Prosecutors drop a felonious assault charge against Mark Koernke, the militia activist who is accused of attacking a court official attempting to serve him with a subpoena in late 1997.

Citing "substantial proof problems," prosecutors in October dropped a felonious assault charge against Mark Koernke, the militia activist and conspiracy-mongering videomaker who is accused of attacking a court official attempting to serve him with a subpoena in late 1997.

Hours later, Koernke posted $10,000 bond on a remaining bail-jumping charge in the case and was released from the Michigan jail where he spent two months.

Koernke, 40, had failed to show up to face the assault charges and was only captured when police on routine marijuana eradication patrol spotted him trying to flee in disguise.

The assault charge was dropped after Koernke's lawyer, Michael Vincent, presented evidence that the court process server had provoked the attack by a rifle-wielding Koernke. "We proved that the chief witness was committed to doing anything possible to get something on Mark Koernke, including a willingness to lie," Vincent said.

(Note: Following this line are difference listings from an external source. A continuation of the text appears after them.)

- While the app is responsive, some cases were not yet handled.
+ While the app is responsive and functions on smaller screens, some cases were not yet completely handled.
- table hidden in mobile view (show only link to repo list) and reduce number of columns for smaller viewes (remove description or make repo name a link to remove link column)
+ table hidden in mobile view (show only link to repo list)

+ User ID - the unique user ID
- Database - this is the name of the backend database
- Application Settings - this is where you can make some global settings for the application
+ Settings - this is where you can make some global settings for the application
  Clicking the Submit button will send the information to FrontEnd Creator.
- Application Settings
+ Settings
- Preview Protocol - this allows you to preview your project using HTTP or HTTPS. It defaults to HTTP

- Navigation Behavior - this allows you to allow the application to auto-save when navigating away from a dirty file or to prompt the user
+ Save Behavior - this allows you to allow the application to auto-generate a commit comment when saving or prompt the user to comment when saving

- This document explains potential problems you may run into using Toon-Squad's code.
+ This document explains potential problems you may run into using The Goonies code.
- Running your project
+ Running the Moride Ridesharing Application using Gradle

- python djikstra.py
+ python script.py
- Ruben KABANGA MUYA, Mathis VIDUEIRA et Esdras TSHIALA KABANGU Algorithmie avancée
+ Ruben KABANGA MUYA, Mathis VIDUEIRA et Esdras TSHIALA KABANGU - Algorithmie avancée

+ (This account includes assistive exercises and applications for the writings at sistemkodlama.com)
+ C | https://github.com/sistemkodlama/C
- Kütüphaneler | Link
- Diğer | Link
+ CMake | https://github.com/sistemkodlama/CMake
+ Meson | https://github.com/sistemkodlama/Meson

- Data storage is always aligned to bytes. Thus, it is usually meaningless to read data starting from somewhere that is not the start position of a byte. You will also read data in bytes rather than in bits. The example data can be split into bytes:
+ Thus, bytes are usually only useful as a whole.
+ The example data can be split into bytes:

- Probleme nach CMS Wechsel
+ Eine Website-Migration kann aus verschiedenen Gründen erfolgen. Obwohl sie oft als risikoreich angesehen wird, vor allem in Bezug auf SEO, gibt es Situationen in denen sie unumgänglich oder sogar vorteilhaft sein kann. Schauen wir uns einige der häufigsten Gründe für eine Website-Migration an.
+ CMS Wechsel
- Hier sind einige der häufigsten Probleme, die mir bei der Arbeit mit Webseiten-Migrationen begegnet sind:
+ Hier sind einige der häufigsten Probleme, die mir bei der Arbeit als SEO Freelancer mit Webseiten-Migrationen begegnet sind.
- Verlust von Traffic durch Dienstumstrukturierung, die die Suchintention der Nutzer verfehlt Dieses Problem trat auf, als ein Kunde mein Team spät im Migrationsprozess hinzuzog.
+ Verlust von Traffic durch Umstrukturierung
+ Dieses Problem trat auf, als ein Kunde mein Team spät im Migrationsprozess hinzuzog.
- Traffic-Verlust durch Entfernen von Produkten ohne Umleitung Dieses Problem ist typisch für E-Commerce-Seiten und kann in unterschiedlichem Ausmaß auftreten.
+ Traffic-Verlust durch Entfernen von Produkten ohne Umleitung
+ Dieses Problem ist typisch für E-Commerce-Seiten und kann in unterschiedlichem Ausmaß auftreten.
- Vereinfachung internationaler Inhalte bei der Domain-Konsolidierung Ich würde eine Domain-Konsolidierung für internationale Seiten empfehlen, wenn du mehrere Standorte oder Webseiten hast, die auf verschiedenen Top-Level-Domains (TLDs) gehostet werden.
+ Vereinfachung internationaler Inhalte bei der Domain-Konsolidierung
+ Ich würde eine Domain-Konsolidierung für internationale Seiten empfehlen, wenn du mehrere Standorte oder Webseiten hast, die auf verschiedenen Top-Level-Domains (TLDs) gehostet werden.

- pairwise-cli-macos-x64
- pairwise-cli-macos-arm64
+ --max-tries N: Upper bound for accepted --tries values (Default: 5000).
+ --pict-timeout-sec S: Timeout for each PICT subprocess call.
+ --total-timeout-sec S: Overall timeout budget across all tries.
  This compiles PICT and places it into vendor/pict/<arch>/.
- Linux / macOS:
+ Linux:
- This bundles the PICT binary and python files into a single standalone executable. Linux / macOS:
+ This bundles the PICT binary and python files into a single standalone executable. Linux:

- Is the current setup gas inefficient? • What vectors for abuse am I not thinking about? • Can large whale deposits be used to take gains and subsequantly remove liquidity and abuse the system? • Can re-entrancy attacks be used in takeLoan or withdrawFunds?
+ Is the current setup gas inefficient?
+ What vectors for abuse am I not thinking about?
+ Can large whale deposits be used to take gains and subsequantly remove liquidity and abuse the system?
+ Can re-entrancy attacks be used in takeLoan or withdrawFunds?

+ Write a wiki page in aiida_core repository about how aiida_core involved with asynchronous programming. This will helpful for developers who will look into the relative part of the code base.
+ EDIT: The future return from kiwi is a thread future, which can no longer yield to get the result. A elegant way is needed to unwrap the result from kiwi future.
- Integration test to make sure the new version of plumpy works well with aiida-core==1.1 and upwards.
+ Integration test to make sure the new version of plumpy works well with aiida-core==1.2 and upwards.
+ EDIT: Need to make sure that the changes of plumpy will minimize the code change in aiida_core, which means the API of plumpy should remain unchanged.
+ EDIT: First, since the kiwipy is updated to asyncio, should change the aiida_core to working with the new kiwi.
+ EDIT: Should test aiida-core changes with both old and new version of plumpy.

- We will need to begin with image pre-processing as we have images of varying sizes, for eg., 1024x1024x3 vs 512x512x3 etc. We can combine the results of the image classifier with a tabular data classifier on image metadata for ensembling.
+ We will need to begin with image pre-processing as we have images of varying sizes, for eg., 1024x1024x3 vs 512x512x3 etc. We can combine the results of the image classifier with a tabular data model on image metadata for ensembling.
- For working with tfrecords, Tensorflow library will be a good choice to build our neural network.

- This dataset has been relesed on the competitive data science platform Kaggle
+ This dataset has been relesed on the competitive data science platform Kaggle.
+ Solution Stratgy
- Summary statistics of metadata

The court official, Roger Gainer, was serving a subpoena in the trial of John Stephenson, later convicted of the murder of William Gleason. Stephenson and another man who is still a fugitive, Paul Darland, were accused of killing Gleason because they suspected he was informing on them to Koernke. Stephenson and Darland, both former Koernke followers, had fallen out with Koernke while Gleason remained loyal.

Koernke is well known in the militia movement as "Mark from Michigan," a host of the incendiary "Intelligence Report" shortwave show and the producer of a series of antigovernment videotapes.

Koernke had continued to broadcast his radio program while on the lam, allegedly threatening a federal prosecutor in one of his diatribes.